外文资料翻译资料来源：第七届国际测试技术研讨会文章名：The Principle of the Intelligent Temperature Sensor DS18B20and Its Application作者：LI Shuo LI Xiaomi文章译名：智能温度传感器DS18B20的原理与测量姓名：学号：指导教师(职称)：专业：班级：所在学院：译文智能温度传感器DS18B20的原理及其应用摘要：功能和结构的数字本文介绍了温度测量芯片DS18B20的温度测量系统的介绍，8051单片机作为其作品CPU和DALLAS18B20其温度数据收集 - 转换。

硬件的原理，软件程图和一个短暂的时间延迟子程序也都给予列出。

关键词：DS18B20温度传感器，单片机微机，硬件设计一、导言单轨数字温度传感器DS18B20的生产由美国DALLAS公司。

它可以转换的温度信号成字信号提供的微电脑处理直接。

与传统的相比热敏电阻器，它可以直接读出的措施温度并根据实际它可以actualize 9〜12的数值读数方式通过简单的编程。
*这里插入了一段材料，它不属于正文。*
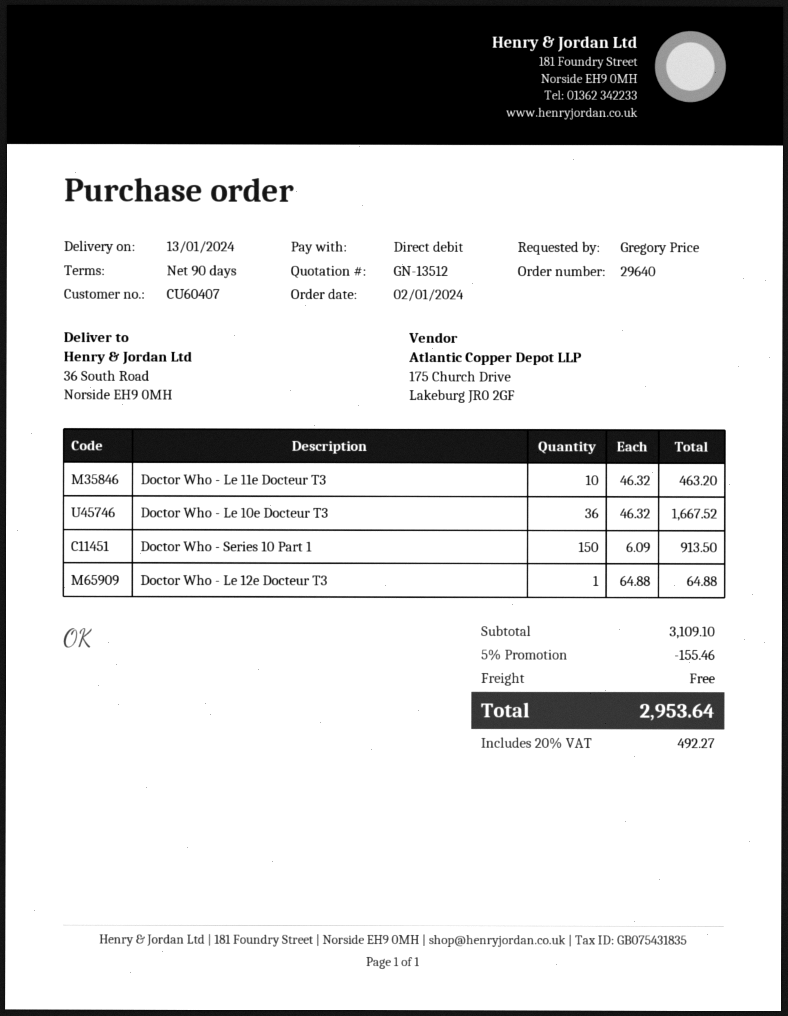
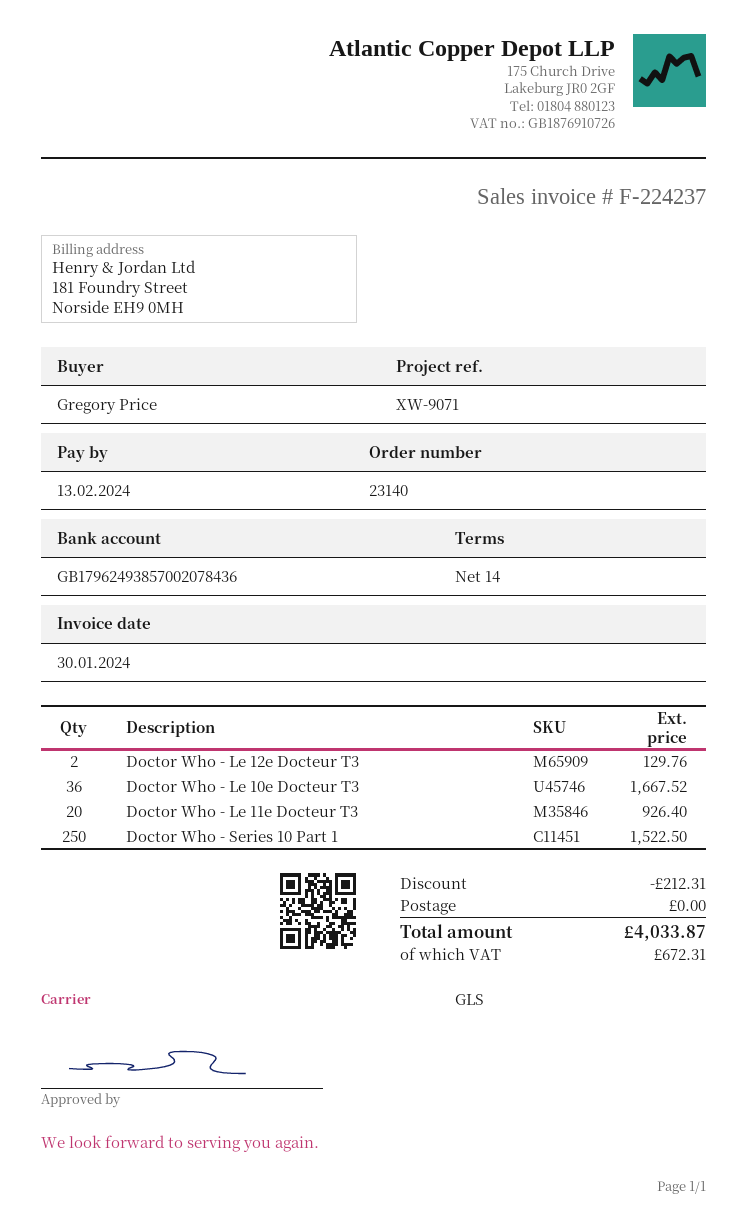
order number: 29640 -> 23140
payment terms: 90 days -> 14 days
Doctor Who - Le 11e Docteur T3: 10 for 463.20 -> 20 for 926.40
Doctor Who - Series 10 Part 1: 150 for 913.50 -> 250 for 1522.50
Doctor Who - Le 12e Docteur T3: 1 for 64.88 -> 2 for 129.76
discount: 155.46 -> 212.31
tax: 492.27 -> 672.31
total: 2953.64 -> 4033.87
信息读取或写入DS18B20的，只需要一个单一的线。

温度变换功率来源于为主线，主线本身可以供电源DS18B20的，不需要额外的电源。

因此，如果使用DS18B20的，系统的结构会更简单，更可靠。

因为每个DS18B20包含一个独特的硅序列号，多个DS18B20s 可以存在于相同的1-Wire总线。

这允许浇筑温度传感器在许多不同的地方。

应用场合此功能是有用的，包括HVAC环境控制，检测建筑物内的温度，设备或机械，过程监测和控制。

二、 DS18B20的结构DS18B20的四个组成部分的主要数据：（1）64位光刻ROM（2）温度传感器（3）非易失性温度报警触发器TH和TL（4）配置寄存器。

设备源于其权力从1-Wire通信线通过储能在一段时间的内部电容当信号线为高，并继续操作此期间的低倍的电源关闭1-Wire线，直到它返回来补充高寄生虫（电容器）供应。